• Question: Do fish have feelings?

    Asked by claudiasandra to Ed, Hayley, Jason, Nathan, Sophie on 18 Mar 2013.
    • Photo: Hayley Evers-King

      Hayley Evers-King answered on 18 Mar 2013:


      Apparently yes! Studies have shown that fish feel pain and are capable of having complex relationships (hunting for example) with other fish.

    • Photo: Nathan Green

      Nathan Green answered on 18 Mar 2013:


      Its kind of hard to know what someone/something else is thinking or feeling! How do you know if anyone else has feelings? Fish probably do have some feelings but we shouldnt give animals human characteristics like in a disney movie.

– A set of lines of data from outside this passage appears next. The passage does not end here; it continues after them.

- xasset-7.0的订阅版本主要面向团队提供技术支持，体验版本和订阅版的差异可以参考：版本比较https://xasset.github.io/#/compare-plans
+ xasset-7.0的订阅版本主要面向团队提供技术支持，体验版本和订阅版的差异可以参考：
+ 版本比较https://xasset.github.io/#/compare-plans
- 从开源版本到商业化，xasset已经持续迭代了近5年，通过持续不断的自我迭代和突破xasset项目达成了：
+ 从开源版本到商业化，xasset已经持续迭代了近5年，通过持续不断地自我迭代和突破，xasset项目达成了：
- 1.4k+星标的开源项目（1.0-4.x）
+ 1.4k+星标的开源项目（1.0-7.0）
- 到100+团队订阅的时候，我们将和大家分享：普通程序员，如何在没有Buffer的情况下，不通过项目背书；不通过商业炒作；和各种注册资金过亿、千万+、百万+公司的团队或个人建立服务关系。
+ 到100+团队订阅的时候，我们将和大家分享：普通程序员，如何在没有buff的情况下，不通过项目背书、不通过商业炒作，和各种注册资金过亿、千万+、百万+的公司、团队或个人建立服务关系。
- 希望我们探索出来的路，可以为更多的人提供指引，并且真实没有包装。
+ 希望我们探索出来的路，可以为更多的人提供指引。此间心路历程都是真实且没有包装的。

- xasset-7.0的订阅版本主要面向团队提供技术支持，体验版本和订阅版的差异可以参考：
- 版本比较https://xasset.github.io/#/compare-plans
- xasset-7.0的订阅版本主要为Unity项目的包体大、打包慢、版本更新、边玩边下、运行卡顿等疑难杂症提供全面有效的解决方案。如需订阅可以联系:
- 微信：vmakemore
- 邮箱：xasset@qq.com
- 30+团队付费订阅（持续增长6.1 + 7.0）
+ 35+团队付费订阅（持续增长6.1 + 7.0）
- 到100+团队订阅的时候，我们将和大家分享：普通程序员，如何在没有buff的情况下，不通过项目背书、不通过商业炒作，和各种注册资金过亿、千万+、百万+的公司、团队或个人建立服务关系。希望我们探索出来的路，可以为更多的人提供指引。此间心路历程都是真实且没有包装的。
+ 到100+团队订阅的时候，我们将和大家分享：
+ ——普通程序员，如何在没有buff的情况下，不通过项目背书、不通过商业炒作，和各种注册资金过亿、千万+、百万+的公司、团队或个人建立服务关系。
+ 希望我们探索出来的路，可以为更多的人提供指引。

    • Photo: Sophie Holles

      Sophie Holles answered on 19 Mar 2013:


      We can say for sure that they sense things.. ie they can definitely see, hear, feel touch, feel water movements and some of them have electrical and magnetic senses! Yes they get a message sent to the brain if they get injured for example (interpreted by some people as pain). Fish also have hormones like cortisol for stress the same as we do, and we know that hormones affect their behaviour and their metabolism (like heart rate etc). Nerve impulses from senses are processed in the brain, but we still don’t know how to interpret what they ‘feel’ when their brain receives the signals, because we can’t ask them like we do when we study humans. You need cognitive ability to have a feeling (that means ability to think, something done by the brain). We are finding out more and more about the cognitive abilities of fish, they are way more clever than most people think they are! But we still can’t prove whether any animals have feelings because we can’t ask them. Even if we could ask we couldn’t relate it to our own feelings because their brains are different so their experiences will be different. Basically I think fish do have feelings, but we can’t prove it, and we can’t exactly relate to their feelings either.